Lo pregunto porque tendré que usar FFT mucho (¡hasta una cantidad en la que tales diferencias serán de gran influencia!) Y en caso de que no haya posibilidad de reducir los tiempos de cálculo en Python, tendré que cambiar a otro , implementaciones más rápidas.

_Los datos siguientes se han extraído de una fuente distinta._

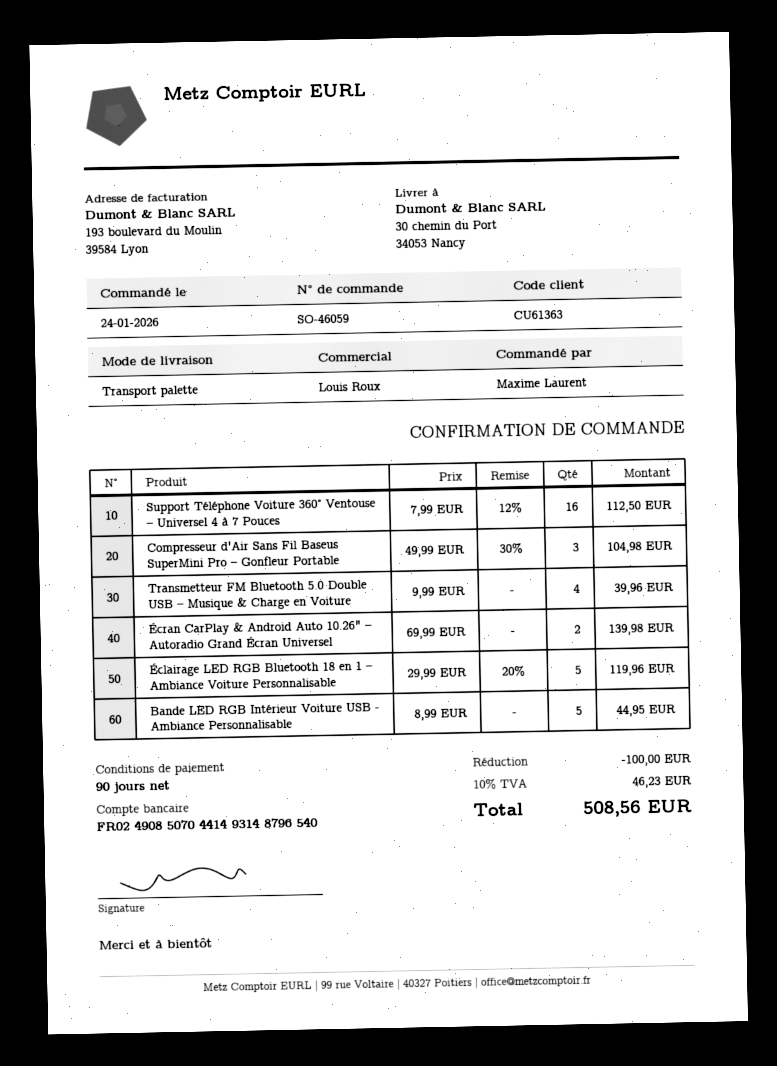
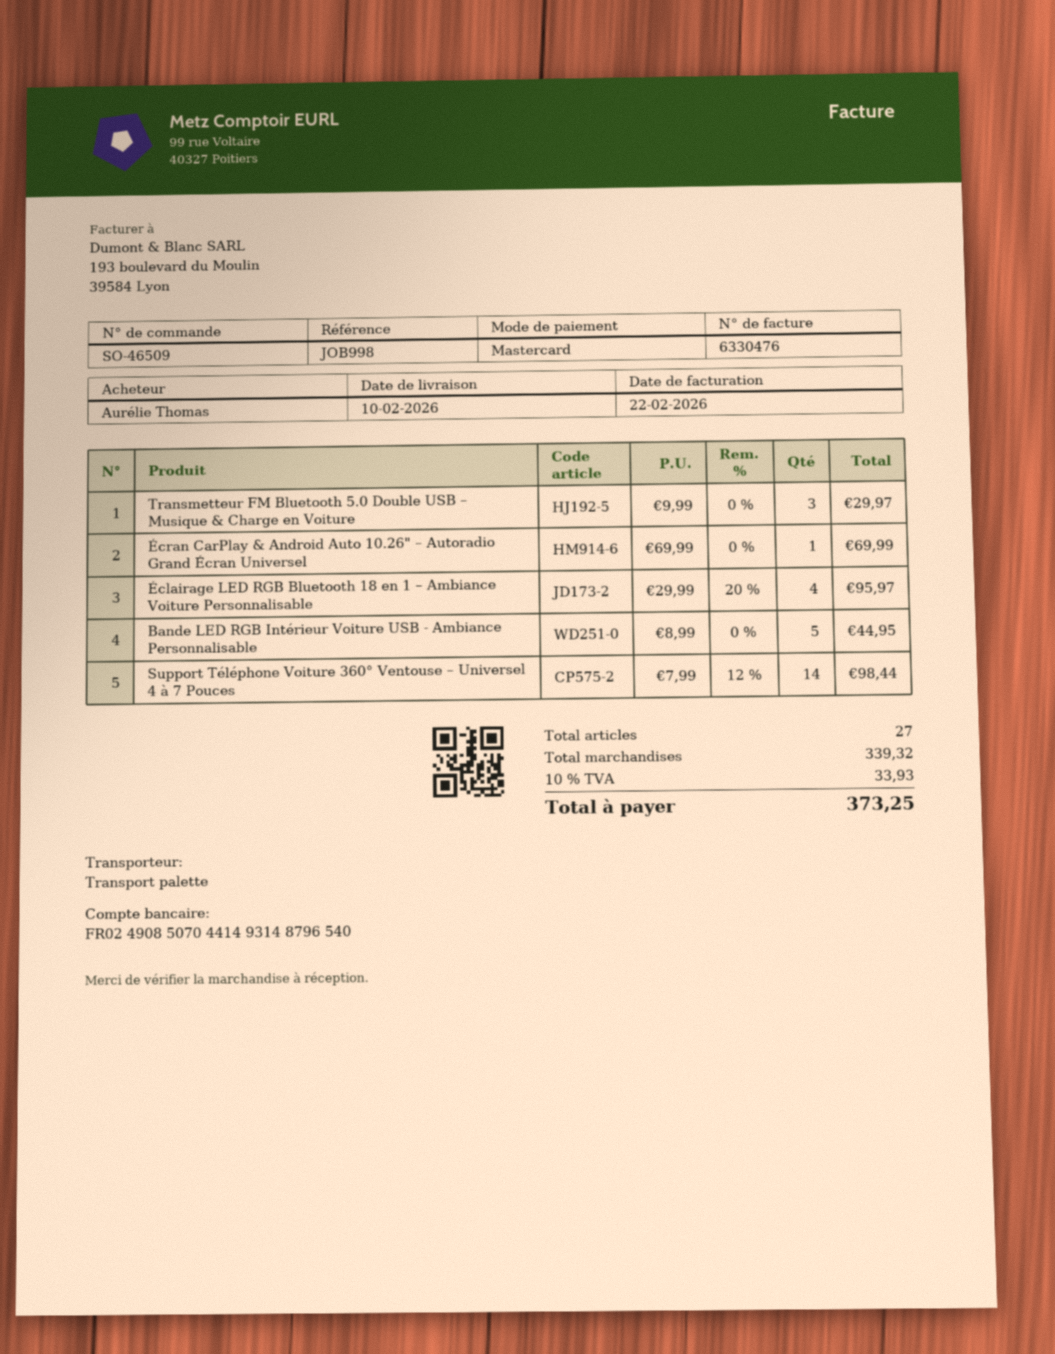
order number: SO-46059 -> SO-46509
ordered by: Maxime Laurent -> Aurélie Thomas
Support Téléphone Voiture 360° Ventouse – Universel 4 à 7 Pouces: 16 x 7.99 - 12% = 112.50 -> 14 x 7.99 - 12% = 98.44
Compresseur d'Air Sans Fil Baseus SuperMini Pro – Gonfleur Portable: 3 x 49.99 - 30% = 104.98 -> none
Transmetteur FM Bluetooth 5.0 Double USB – Musique & Charge en Voiture: 4 x 9.99 = 39.96 -> 3 x 9.99 = 29.97
Écran CarPlay & Android Auto 10.26" – Autoradio Grand Écran Universel: 2 x 69.99 = 139.98 -> 1 x 69.99 = 69.99
Éclairage LED RGB Bluetooth 18 en 1 – Ambiance Voiture Personnalisable: 5 x 29.99 - 20% = 119.96 -> 4 x 29.99 - 20% = 95.97
discount: 100.00 -> none
tax: 10% = 46.23 -> 10% = 33.93
total: 508.56 -> 373.25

Sí, existe la posibilidad de que el uso de FFTW a través de la interfaz pyfftw reduzca el tiempo de cálculo en comparación con numpy.fft o scipy.fftpack . Los rendimientos de estas implementaciones de algoritmos DFT se pueden comparar en puntos de referencia como este : se reportan algunos resultados interesantes en Mejora del rendimiento de FFT en Python

Sugiero el siguiente código para una prueba:

 import pyfftw import numpy import time import scipy f = pyfftw.n_byte_align_empty((127,512,512),16, dtype='complex128') #f = pyfftw.empty_aligned((33,128,128), dtype='complex128', n=16) f[:] = numpy.random.randn(*f.shape) # first call requires more time for plan creation # by default, pyfftw use FFTW_MEASURE for the plan creation, which means that many 3D dft are computed so as to choose the fastest algorithm. fftf=pyfftw.interfaces.numpy_fft.fftn(f) #help(pyfftw.interfaces) tas = time.time() fftf=pyfftw.interfaces.numpy_fft.fftn(f) # here the plan is applied, nothing else. tas = time.time()-tas print "3D FFT, pyfftw:", tas f = pyfftw.n_byte_align_empty((127,512,512),16, dtype='complex128') #f = pyfftw.empty_aligned((33,128,128), dtype='complex128', n=16) f[:] = numpy.random.randn(*f.shape) tas = time.time() fftf=numpy.fft.fftn(f) tas = time.time()-tas print "3D FFT, numpy:", tas tas = time.time() fftf=scipy.fftpack.fftn(f) tas = time.time()-tas print "3D FFT, scipy/fftpack:", tas # first call requires more time for plan creation # by default, pyfftw use FFTW_MEASURE for the plan creation, which means that many 3D dft are computed so as to choose the fastest algorithm. f = pyfftw.n_byte_align_empty((128,512,512),16, dtype='complex128') fftf=pyfftw.interfaces.numpy_fft.fftn(f) tas = time.time() fftf=pyfftw.interfaces.numpy_fft.fftn(f) # here the plan is applied, nothing else. tas = time.time()-tas print "3D padded FFT, pyfftw:", tas 

Para un tamaño de 127 * 512 * 512, en mi computadora modesta, obtuve:

 3D FFT, pyfftw: 3.94130897522 3D FFT, numpy: 16.0487070084 3D FFT, scipy/fftpack: 19.001199007 3D padded FFT, pyfftw: 2.55221295357 

Entonces, pyfftw es significativamente más rápido que numpy.fft y scipy.fftpack . Usar el relleno es incluso más rápido, pero lo que se calcula es diferente.

Por último, pyfftw puede parecer más lento en la primera ejecución debido a que utiliza el indicador FFTW_MEASURE acuerdo con la documentación . Es bueno si, y solo si, se calculan sucesivamente muchos DFT del mismo tamaño.